- Born: Maurice H. Reid September 25, 1927
- Died: August 15, 2020 (aged 92)

= Lefty Reid =

Canadian curator (1927–2020)

Maurice H. "Lefty" Reid (25 September 1927 - 15 August 2020) was a curator of the Hockey Hall of Fame (1967-1992), based in Toronto, Ontario, Canada.

He was raised in Blytheswood (now Leamington, Ontario), and Reid worked at the Peterborough Examiner then later moved to Toronto to work at The Toronto Telegram as sports layout editor.

While there, he began volunteering at the Hockey Hall of Fame before being hired as curator.

Reid was initially responsible for both the Hockey Hall of Fame and Canada's Sports Hall of Fame, both of which were housed in a small building on the grounds of the Canadian National Exhibition. Then from the time of the retirement of Bobby Hewitson in 1967, until Reid's own retirement in 1992, when Scotty Morrison took over the reins, Reid took what he described as " a basement full of old sticks and pucks" and helped to create a truly great museum.

Reid was also secretary of the Hockey Hall of Fame selection committee during his tenure with the Hall.

He also held many positions with ASMHOF (Association of Halls of Fame and Museums) including President and Vice President.

In his retirement, Reid returned to Peterborough, where he was honoured with a key to the city after voluntarily helping to create a new sports hall of fame there.

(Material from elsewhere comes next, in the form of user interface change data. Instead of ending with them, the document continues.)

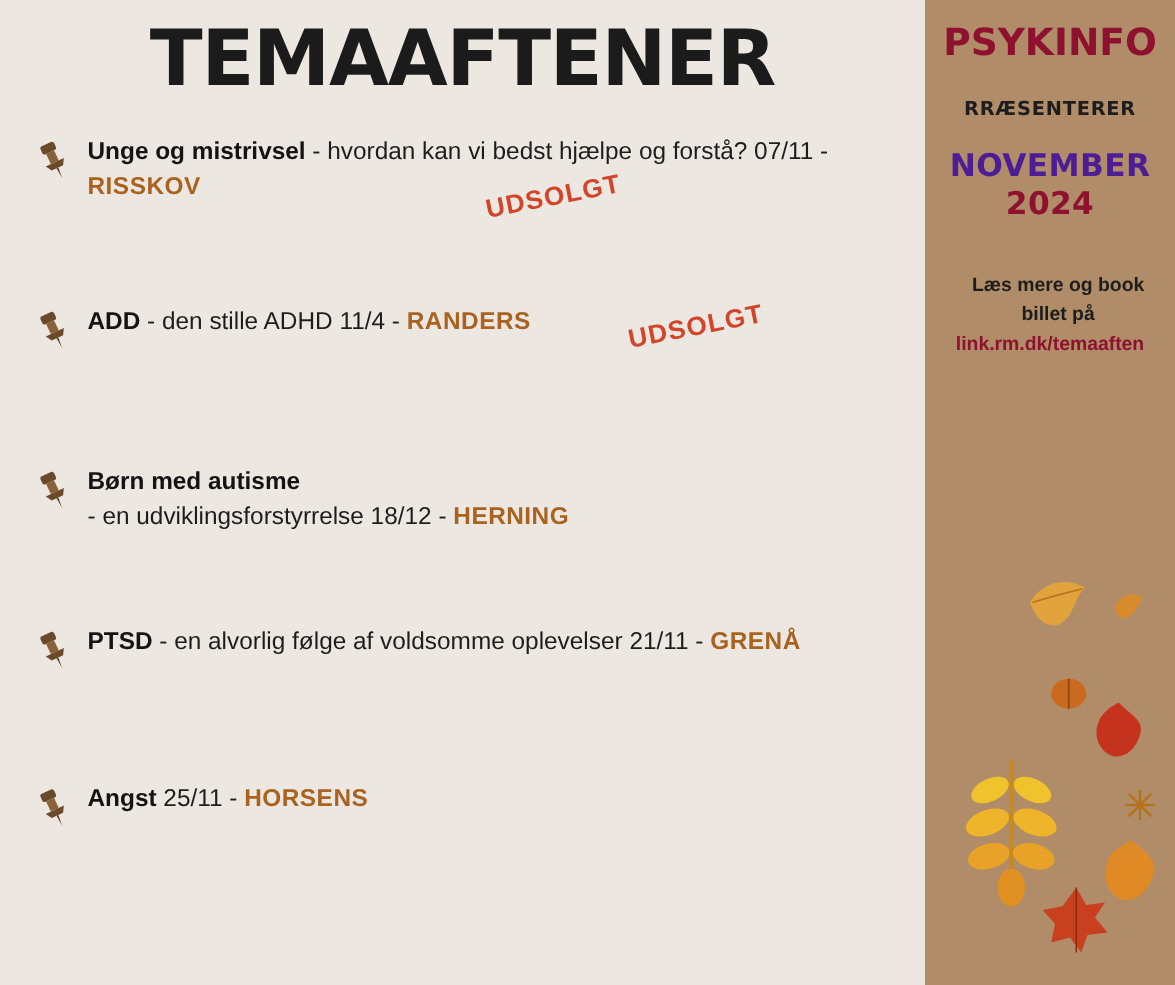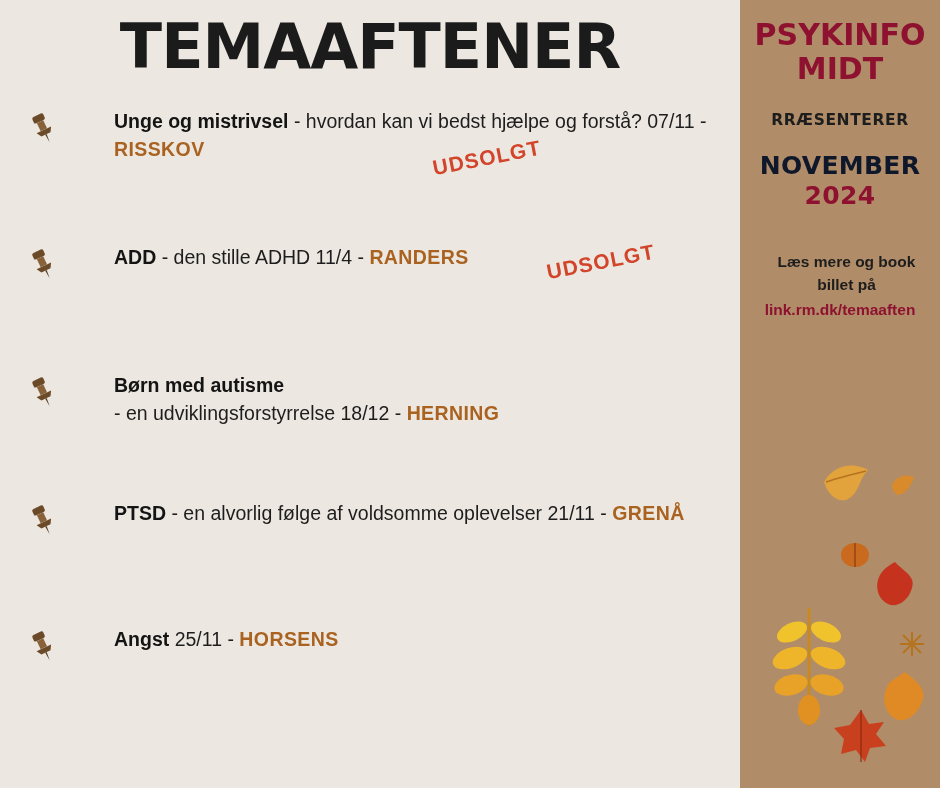"MIDT" div { html: <div>MIDT</div> -> none }
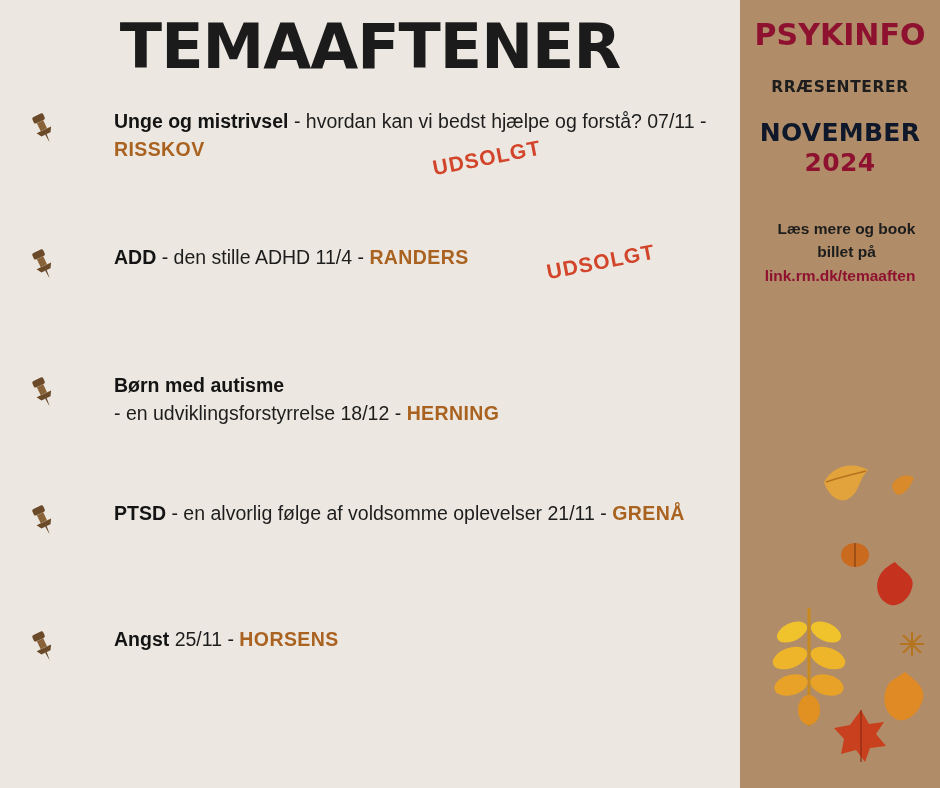"Unge og mistrivsel - hvordan" .event { gap: 44px -> none }
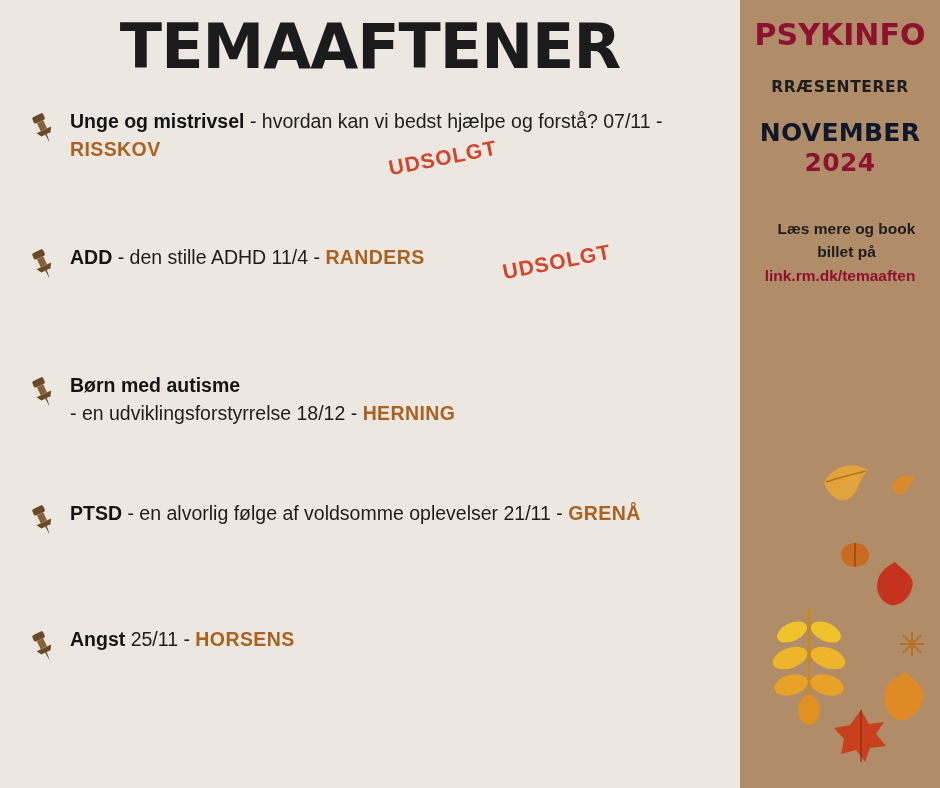"NOVEMBER" .month { color: #0f172a -> #4c1d95 }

He was inducted into the Peterborough and District Sports Hall of Fame in 2006. https://pdshof.com/inductees/maurice-lefty-reid/

Reid had been a competitive bowler and was vice-president of Ontario Bowlers Council from 1959 to 1962.
Reid still holds the Peterborough city 3 game five pin record of 1143.
As a softball pitcher, he played from the 1940s to the 1980s. Reid was the first left handed windmill pitcher in Ontario.